Giorgia Meloni e Ursula von der Leyen (Ansa)

Tra Bruxelles e Roma

Le manovre europee contro il governo italiano in cui Meloni sarà coinvolta

Oscar Giannino

I gruppi europei delle diverse sinistre, e quello liberale di Renew Europe, hanno capito che la premier è la potenziale occasione per un ribaltone del Ppe rispetto alla “maggioranza Ursula” da cui è nata l’attuale Commissione europea. Così si spiegano gli attacchi da Francia e Spagna

Ci sono due modi di guardare alle polemiche che da Francia e Spagna si levano verso le politiche del governo Meloni. La prima è il riflesso condizionato dei vecchi cinegiornali. Gonfiarsi di orgoglio patrio, respingere sdegnati l’offesa alla gloriosa “Nazione”. Così fanno non solo esponenti della maggioranza, ma anche i media e non solo quelli in gara per dar voce alla destra. Torneo a cui non partecipo. C’è poi una seconda modalità: quella dell’osservatore che cerca di capire. Anticipo la conclusione: nei prossimi mesi le polemiche saranno sempre più puntute. Di mezzo non c’è il merito delle misure.

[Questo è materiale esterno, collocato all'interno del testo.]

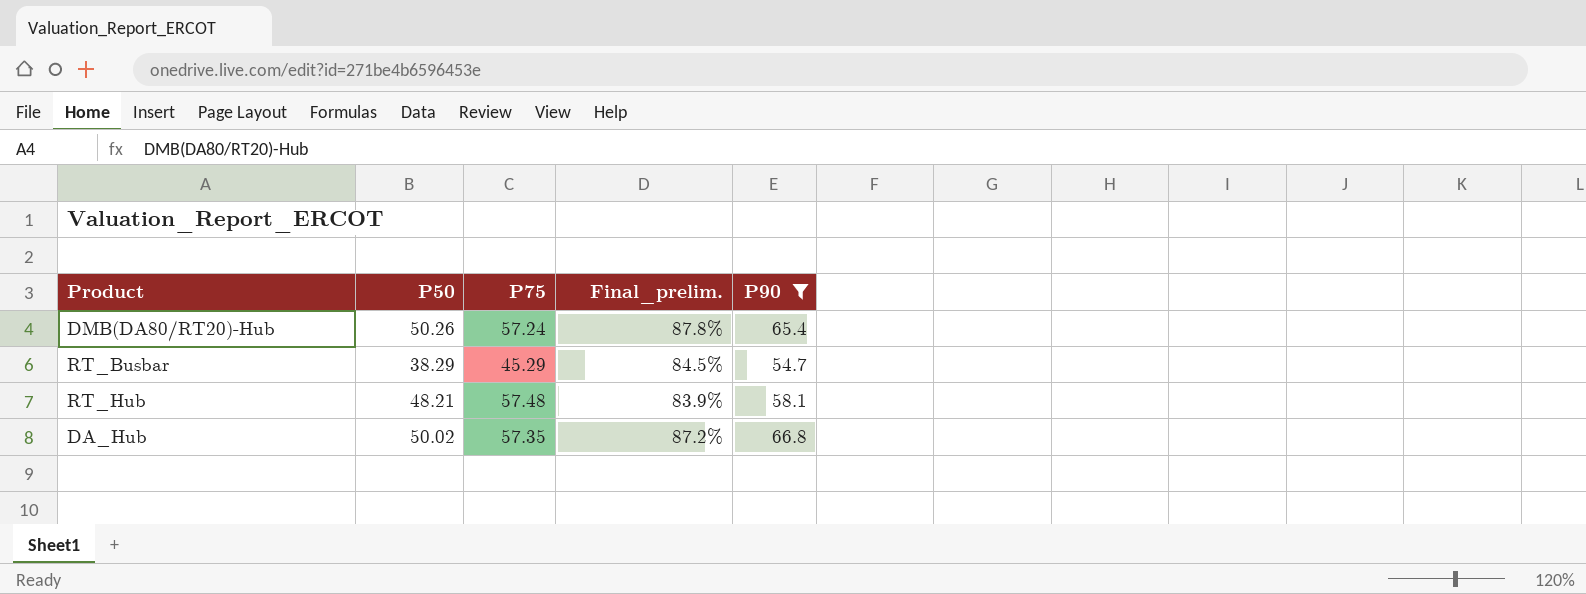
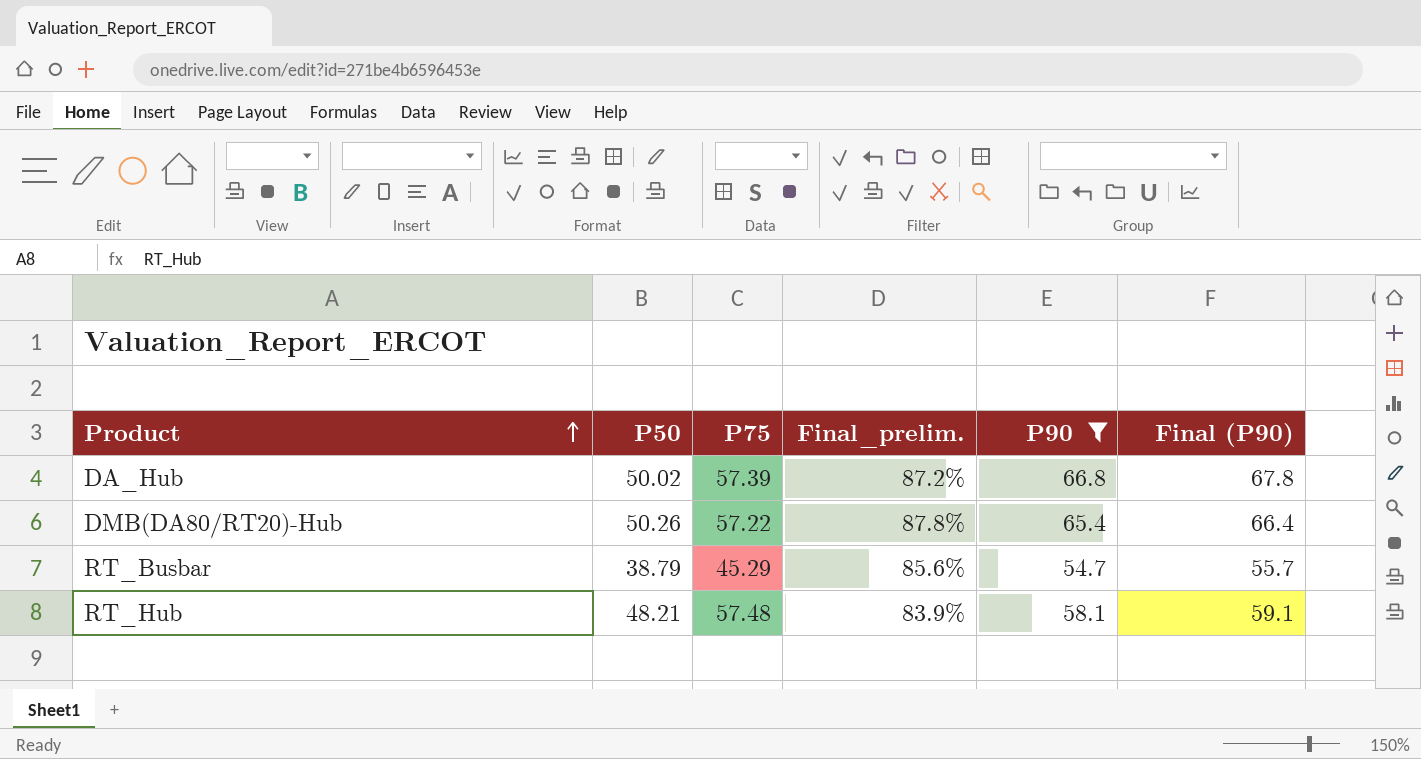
row order: none -> Product ascending
column Final (P90) | formula: none -> [P90] + 1
DA_Hub | P75: 57.35 -> 57.39
DMB(DA80/RT20)-Hub | P75: 57.24 -> 57.22
RT_Busbar | P50: 38.29 -> 38.79
RT_Busbar | Final_prelim.: 84.5% -> 85.6%

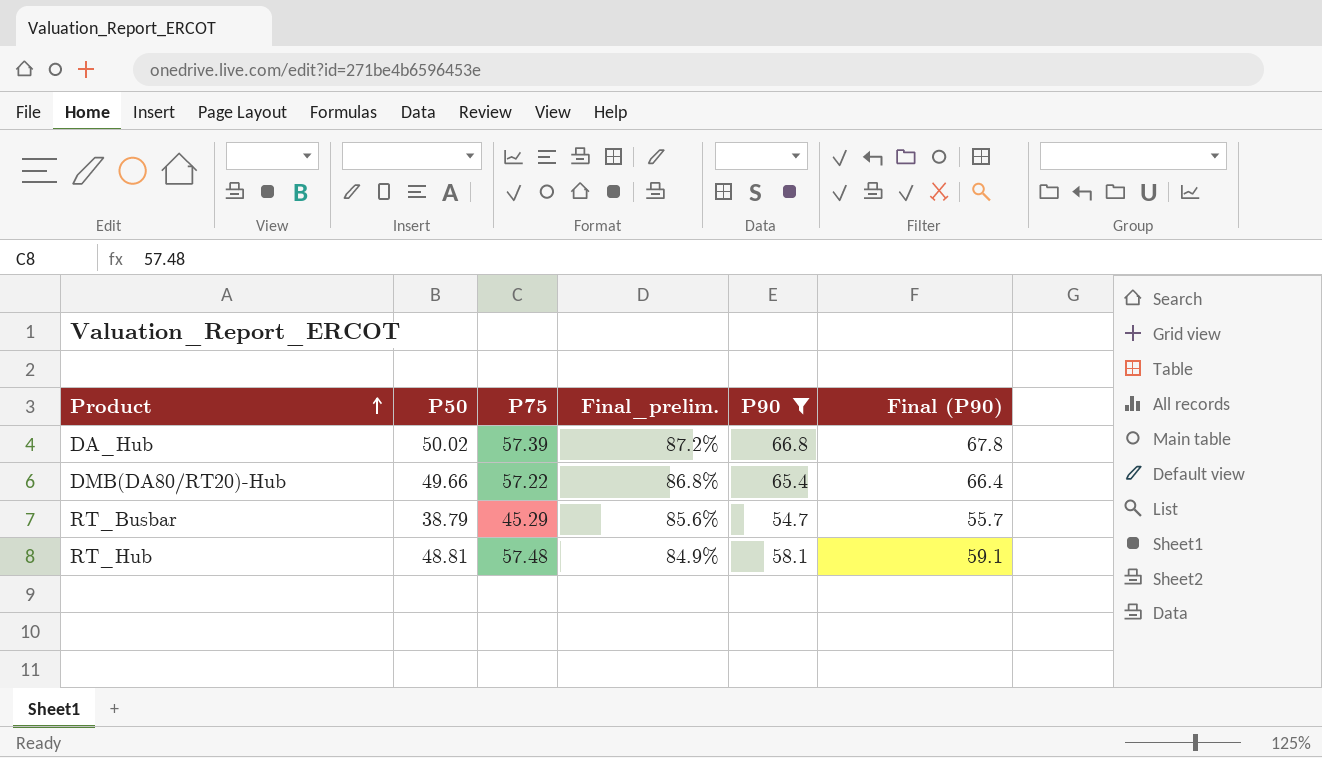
DMB(DA80/RT20)-Hub | P50: 50.26 -> 49.66
DMB(DA80/RT20)-Hub | Final_prelim.: 87.8% -> 86.8%
RT_Hub | P50: 48.21 -> 48.81
RT_Hub | Final_prelim.: 83.9% -> 84.9%

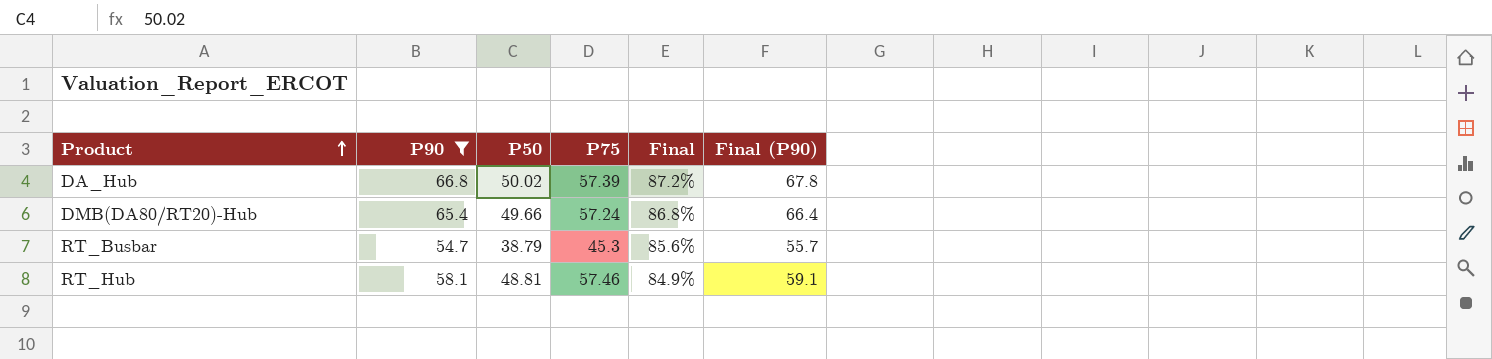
column P90 | position: 5 -> 2
column name: Final_prelim. -> Final
DMB(DA80/RT20)-Hub | P75: 57.22 -> 57.24
RT_Busbar | P75: 45.29 -> 45.3
RT_Hub | P75: 57.48 -> 57.46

Misure su cui pure fioccano critiche. E, per essere onesti, chi scrive non ha dubbio con chi stare tra il segretario di Renaissance, Stéphane Séjourné, e i decreti-orrore del prefetto Piantedosi. Mentre difendo le misure semplificative delle causali nei contratti a tempo adottati dal decreto “Lavoro”, non certo la staffilata vibrata dalla ministra spagnola comunista del Lavoro Yolanda Díaz. Detto ciò, le polemiche sul governo Meloni hanno un altro fine. Ovvio che sia così. L’orgoglio nazionale non c’entra. I gruppi europei delle diverse sinistre, e quello liberale di Renew Europe, hanno capito benissimo che Giorgia Meloni è la potenziale occasione d’oro per un ribaltone del Ppe rispetto alla “maggioranza Ursula” da cui è nata l’attuale Commissione europea. Ed è stranaturale che d’ora in avanti sino alle prossime elezioni europee instancabilmente sottolineino coi toni più aspri possibili le posizioni più “identitarie” della leader di Fratelli d’Italia. Nell’attuale Parlamento europeo la somma di Ppe, sinistra S&D e dei liberali di Renew Europe ha eletto von der Leyen per soli 9 voti, perdendo ben 75 consensi di quelli che in teoria sommava.

 

Ma poiché Meloni, il cui partito è secondo come eletti del gruppo  dei Conservatori e Riformisti sin qui dominato dai 27 eletti polacchi, ma registrerà un balzo in avanti alle prossime europee, e visto che tutti si aspettano che anche diverse forze minori conservatrici andranno molto meglio del 2019, e inoltre ci sono possibili defezioni dal gruppo sovranista Identità e Democrazia in cui stanno Salvini, Le Pen e la destra estrema tedesca di AfD, ecco che per il Ppe l’occasione per un ribaltone a destra diventa più che possibile.

E’ su questo che lavora instancabilmente Meloni, con le sue visite nell’est Europa che non crede più alla motrice franco-tedesca alla luce di tutte le frenate dal pieno sostegno all’Ucraina venute in 15 mesi da Berlino e Parigi. La scelta decisiva per il Ppe è naturalmente quella della Cdu-Csu tedesca. La scorsa settimana, al congresso Ppe a Berlino è stato reso evidente che il leader del Ppe, Manfred Weber, lavora per il ribaltone. Il segretario della Cdu Friedrich Merz ha riconosciuto che “il governo Meloni si comporta in modo più ragionevole di quanto temessimo”. Mentre il leader della Csu, Markus Söder, che da sempre non sopporta Merz, ha preferito sparare contro Meloni: “Non riesco certo a immaginarla nel Ppe”. Söder pensa che la strada possa essere un’altra: non puntare su un’alleanza con i Conservatori ma sfarinarne il gruppo.

 

Ma le mire di Söder cozzano con il fatto che Macron non potrà mai dire sì alla premier italiana per troppi anni amicissima della Le Pen. Dall’atra parte anche per Weber la partita del ribaltone imperniato sul premier italiano non è scontata: nel Ppe il greco Mitsotakis, bulgari e croati non sarebbero contrari, ma il polacco Donald Tusk è lontano anni luce da valori e  politiche di Meloni, e lo stesso vale per i portoghesi. Ecco dunque che cosa alimenterà gli attacchi a Meloni: la grande partita per la nuova Commissione. Due cose sole sono oggi certe. Meloni rispetta le tre condizioni poste dal Ppe: essere pro europei, pro ucraini, rispettare lo stato di diritto. Salvini e i suoi alleati no. La seconda è che Cdu e Csu non sopportano più l’estremismo dirigista della “Commissione Timmermans” e mirano a rivedere le scelte del Fit for 55. Vani auspici finali: Roma ratifichi il Mes ed eviti toni da Istituto Luce. Rendono solo più facile il gioco di chi dipinge Meloni uguale all’amico di Putin, Salvini.